Carola Vinuesa is a NHMRC Australian Fellow, Head of the Department of Immunology and Infectious Disease at the John Curtin School of Medical Research at the Australian National University (ANU) and joint Director of the Centre for Personalised Immunology, NHMRC Centre of Research Excellence. Her work led to the identification of novel genes and critical roles for specialised subsets of immune cells (Follicular Helper T cells and Follicular Regulatory cells) involved in autoantibody-mediated autoimmune diseases. These are diseases in which the immune system mounts an attack on the body’s own healthy cells, tissues and/or organs causing inflammation and damage. Examples of these diseases include, systemic lupus erythematosus (SLE), rheumatoid arthritis and celiac disease.

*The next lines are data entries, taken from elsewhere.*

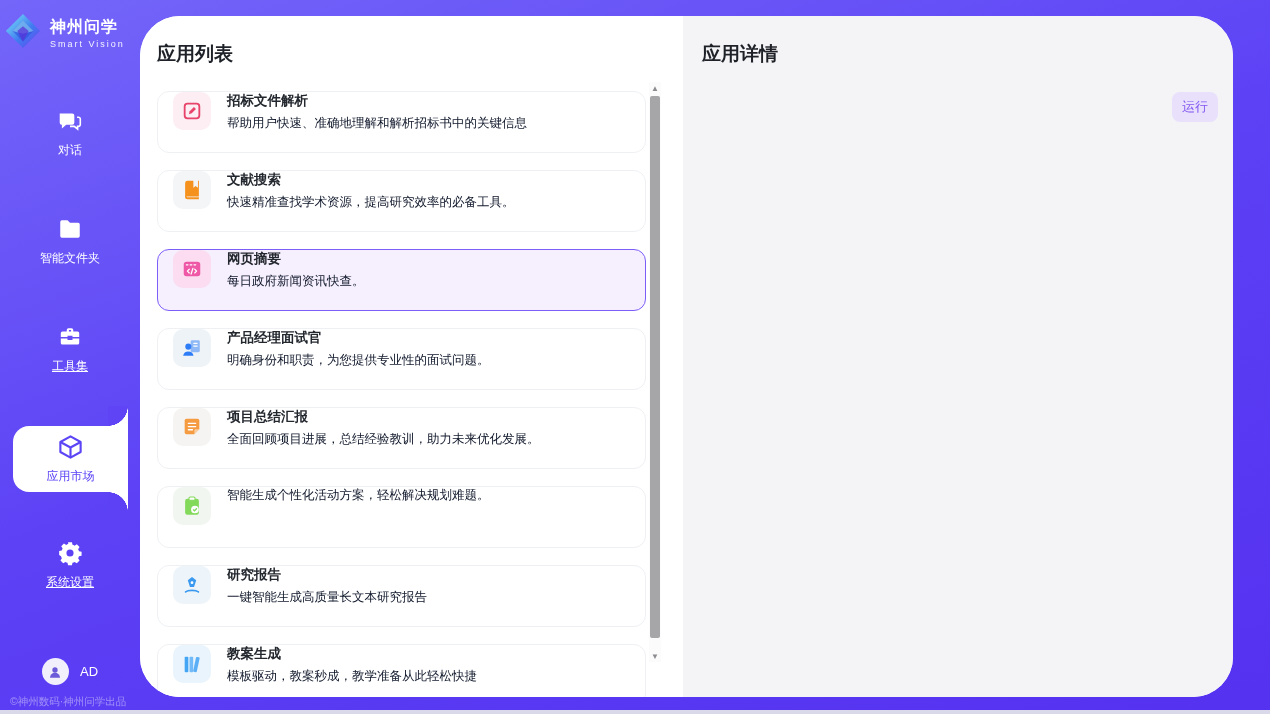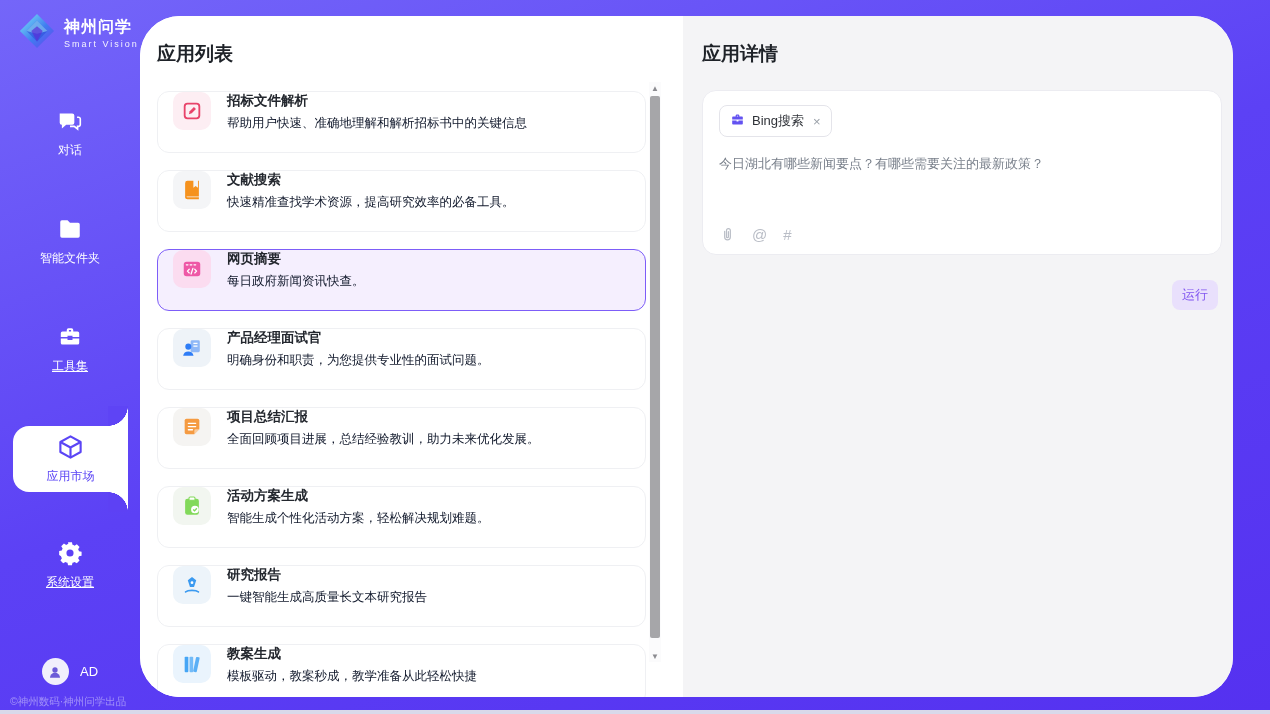--- a/index.html
+++ b/index.html
@@ -11,7 +11,7 @@
 
   
   #sidebar { position:absolute; left:0; top:0; width:140px; height:714px; color:#fff; }
-  .logo { position:absolute; top:12px; left:18px; display:flex; align-items:center; gap:8px;justify-content:space-between; }
+  .logo { position:absolute; top:12px; left:4px; display:flex; align-items:center; gap:8px;justify-content:space-between; }
   .logo-text .t1 { font-size:16px; font-weight:bold; letter-spacing:1px; }
   .logo-text .t2 { font-size:9px; letter-spacing:2px; opacity:.92; margin-top:1px; }
   #nav { position:absolute; top:102px; left:0; width:140px; }

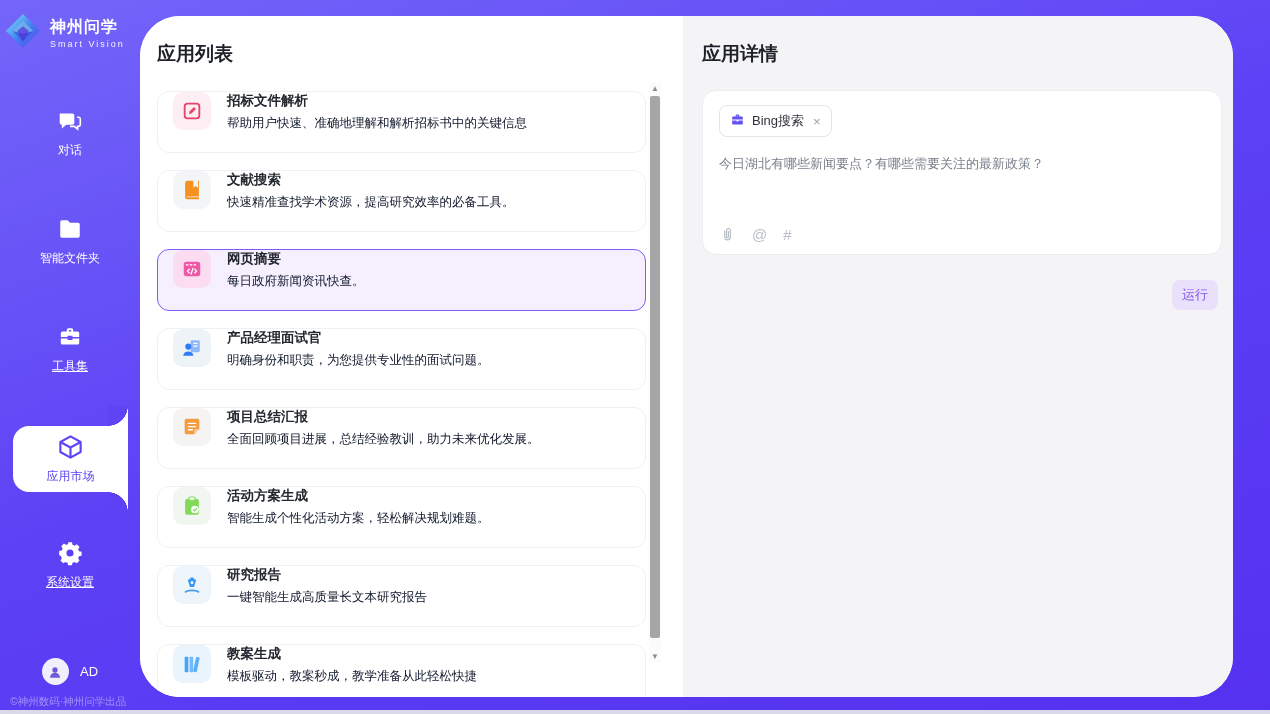--- a/index.html
+++ b/index.html
@@ -299,29 +299,6 @@
     <div id="detail-panel">
       <div class="panel-title">应用详情</div>
 
-      <div id="detail-card">
-        <div class="tool-tag">
-          <span>
-            <svg width="15" height="15" viewBox="0 0 24 24" fill="#6352f1">
-              <path d="M9 7V6a2 2 0 0 1 2-2h2a2 2 0 0 1 2 2v1h4.2a1.3 1.3 0 0 1 1.3 1.3V12H3.5V8.3A1.3 1.3 0 0 1 4.8 7zM11 6v1h2V6zM3.5 13.5h7V15h3v-1.5h7v5.2a1.3 1.3 0 0 1-1.3 1.3H4.8a1.3 1.3 0 0 1-1.3-1.3z"></path>
-            </svg>
-          </span>
-          <span class="tag-label">Bing搜索</span>
-          <span class="tag-close">×</span>
-        </div>
-
-        <div id="prompt-text">今日湖北有哪些新闻要点？有哪些需要关注的最新政策？</div>
-
-        <div id="attach-row">
-          <span class="mini-ic">
-            <svg width="17" height="17" viewBox="0 0 24 24" fill="none" stroke="currentColor" stroke-width="1.7" stroke-linecap="round">
-              <path d="M8 7.5v8a4 4 0 0 0 8 0v-9a2.7 2.7 0 0 0-5.4 0v8.7a1.35 1.35 0 0 0 2.7 0V8"></path>
-            </svg>
-          </span>
-          <span class="mini-ic">@</span>
-          <span class="mini-ic">#</span>
-        </div>
-      </div>
 
       <button id="run-btn">运行</button>
     </div>

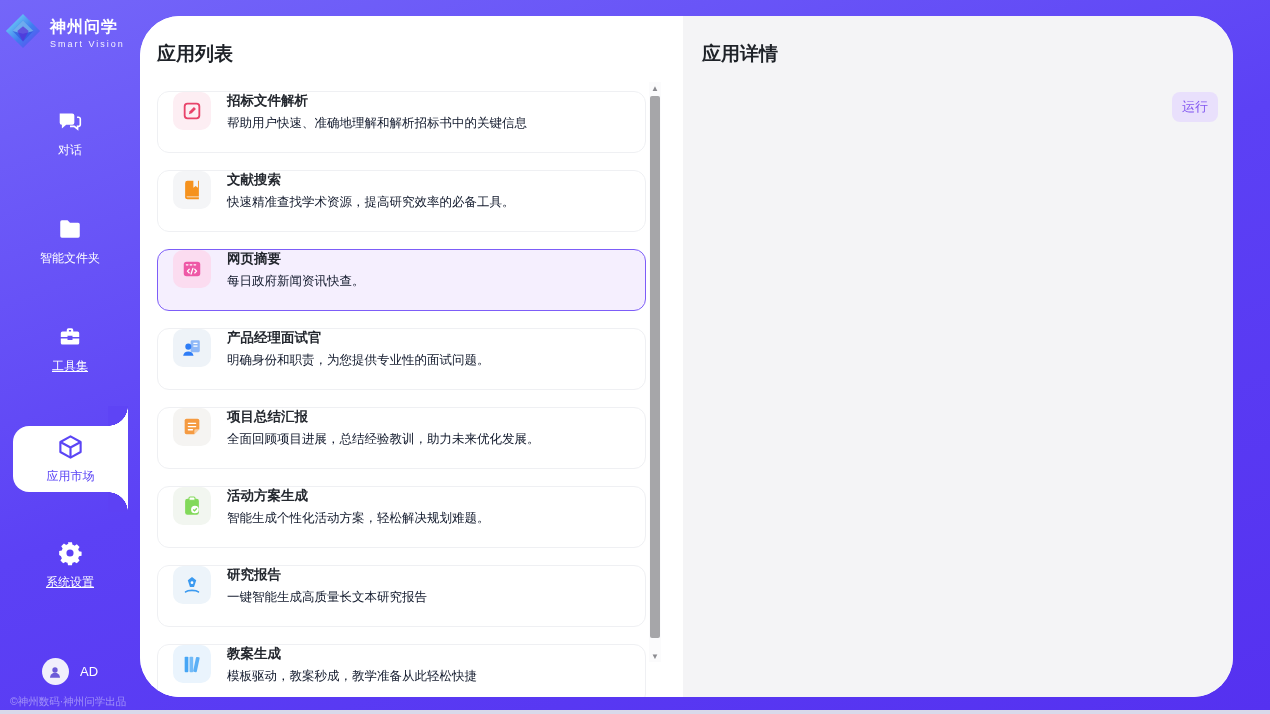--- a/index.html
+++ b/index.html
@@ -254,7 +254,6 @@
               </svg>
             </span>
             <span class="app-texts">
-              <span class="app-name">活动方案生成</span>
               <span class="app-desc">智能生成个性化活动方案，轻松解决规划难题。</span>
             </span>
           </div>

Carola grew up in Spain and obtained a medical degree at the University Autonoma, Madrid. After under taking specialist clinical training in the UK she went on to complete her PhD in 2000 at the University of Birmingham. A Wellcome Trust International Travelling Fellowship paved the way for her to under take postdoctoral research in Canberra, Australia at the John Curtin School of Medical Research at the ANU.
Her achievements have been recognized by numerous awards including the 2008 Science Minister Prize, the 2008 Biogen-Idec Prize, the 2009 Gottschalk Medal of the Australian Academy of Science, the 2012 Inaugural Elizabeth Blackburn NHMRC Fellowship and the 2015 Ramaciotti Medal for Excellence in Biomedical Research.
Over the last few years she has worked closely with Professor Matthew Cook in establishing the APOSLE cohort of lupus patients and carrying out initial proof-of-principle genetic sequencing experiments on this cohort to establish the scientific and technological platform that forms the basis of the CPI.